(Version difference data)
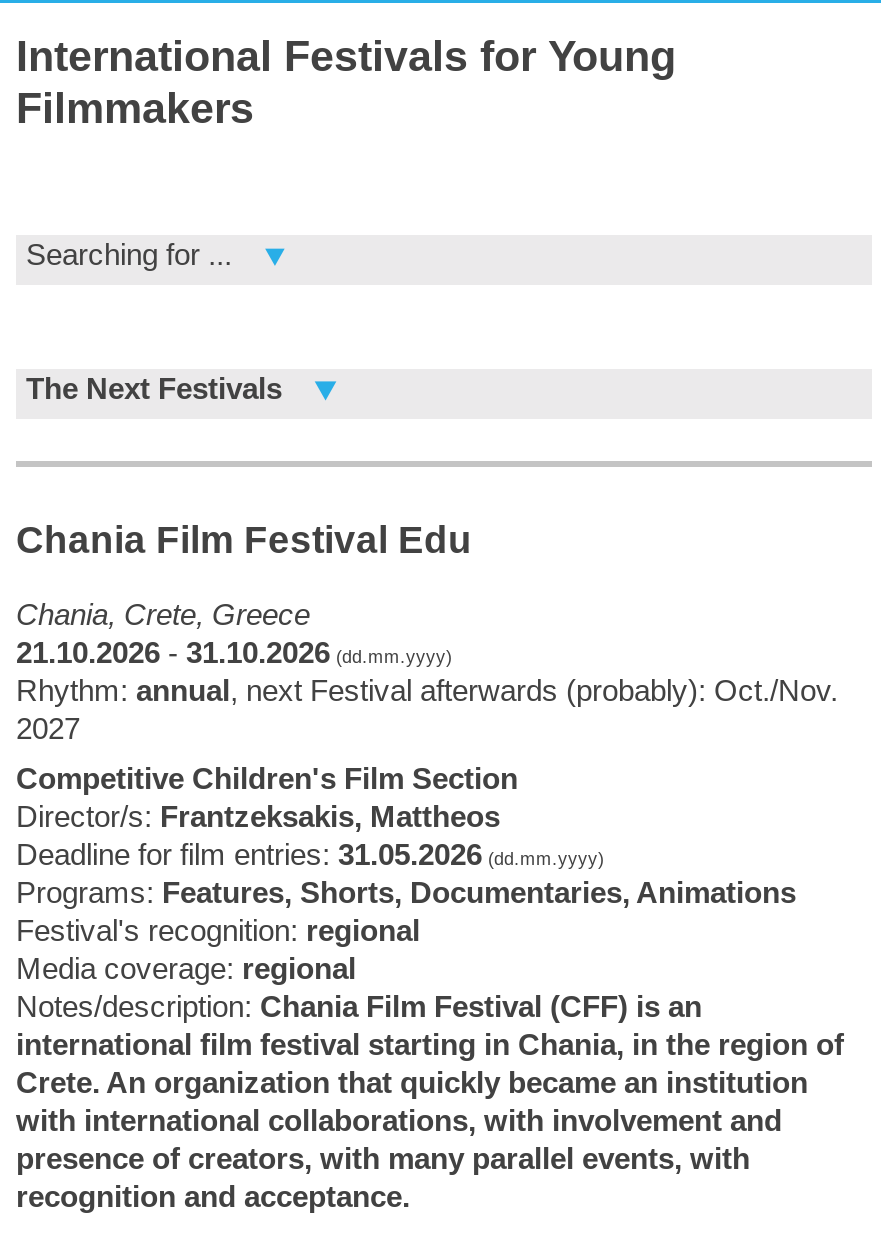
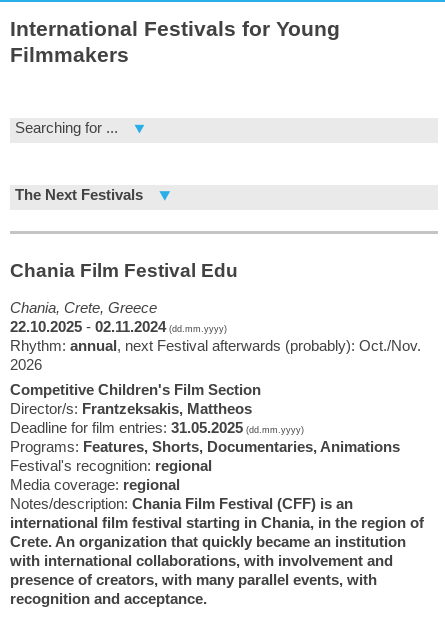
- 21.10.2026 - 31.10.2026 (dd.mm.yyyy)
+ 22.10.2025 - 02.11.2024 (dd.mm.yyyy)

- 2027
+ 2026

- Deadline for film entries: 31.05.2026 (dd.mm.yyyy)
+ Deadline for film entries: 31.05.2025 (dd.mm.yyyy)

**Exercise description:** Copy all the lines from the data above that hold the word "yyyy".

**Reply to the task:**
- 21.10.2026 - 31.10.2026 (dd.mm.yyyy)
+ 22.10.2025 - 02.11.2024 (dd.mm.yyyy)
- Deadline for film entries: 31.05.2026 (dd.mm.yyyy)
+ Deadline for film entries: 31.05.2025 (dd.mm.yyyy)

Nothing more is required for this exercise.